Problem details: Nothing belongs in the answer except the lines of the material that include "affected".

Input records:
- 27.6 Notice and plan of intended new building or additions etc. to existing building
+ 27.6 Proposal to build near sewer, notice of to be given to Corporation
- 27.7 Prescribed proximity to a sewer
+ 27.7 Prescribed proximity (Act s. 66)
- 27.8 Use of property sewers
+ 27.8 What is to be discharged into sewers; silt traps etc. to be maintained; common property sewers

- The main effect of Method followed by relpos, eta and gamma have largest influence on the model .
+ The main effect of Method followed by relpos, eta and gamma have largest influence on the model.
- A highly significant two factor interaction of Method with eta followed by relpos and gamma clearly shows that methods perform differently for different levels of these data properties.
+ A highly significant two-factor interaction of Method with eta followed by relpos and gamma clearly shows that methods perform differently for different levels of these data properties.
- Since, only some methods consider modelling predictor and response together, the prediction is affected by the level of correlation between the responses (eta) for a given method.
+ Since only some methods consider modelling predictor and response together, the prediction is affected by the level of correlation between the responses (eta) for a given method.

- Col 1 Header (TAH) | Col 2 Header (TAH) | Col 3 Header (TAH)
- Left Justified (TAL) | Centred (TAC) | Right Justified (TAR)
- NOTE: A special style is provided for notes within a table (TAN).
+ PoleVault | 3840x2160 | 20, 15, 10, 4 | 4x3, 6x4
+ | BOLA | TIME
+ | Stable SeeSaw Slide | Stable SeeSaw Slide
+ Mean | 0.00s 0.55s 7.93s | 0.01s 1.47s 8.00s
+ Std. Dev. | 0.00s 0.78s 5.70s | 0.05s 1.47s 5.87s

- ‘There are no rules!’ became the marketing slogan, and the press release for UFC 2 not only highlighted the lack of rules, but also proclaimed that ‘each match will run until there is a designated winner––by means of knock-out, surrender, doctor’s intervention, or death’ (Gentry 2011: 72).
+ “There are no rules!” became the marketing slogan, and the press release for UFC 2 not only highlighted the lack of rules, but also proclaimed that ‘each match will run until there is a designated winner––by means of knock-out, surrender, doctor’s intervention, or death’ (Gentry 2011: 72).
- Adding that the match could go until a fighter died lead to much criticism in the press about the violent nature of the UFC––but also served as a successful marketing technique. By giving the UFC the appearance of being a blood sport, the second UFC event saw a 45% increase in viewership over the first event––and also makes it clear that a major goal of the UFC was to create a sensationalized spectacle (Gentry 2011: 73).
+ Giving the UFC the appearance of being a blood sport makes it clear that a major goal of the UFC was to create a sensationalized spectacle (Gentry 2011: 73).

Reply:
- Since, only some methods consider modelling predictor and response together, the prediction is affected by the level of correlation between the responses (eta) for a given method.
+ Since only some methods consider modelling predictor and response together, the prediction is affected by the level of correlation between the responses (eta) for a given method.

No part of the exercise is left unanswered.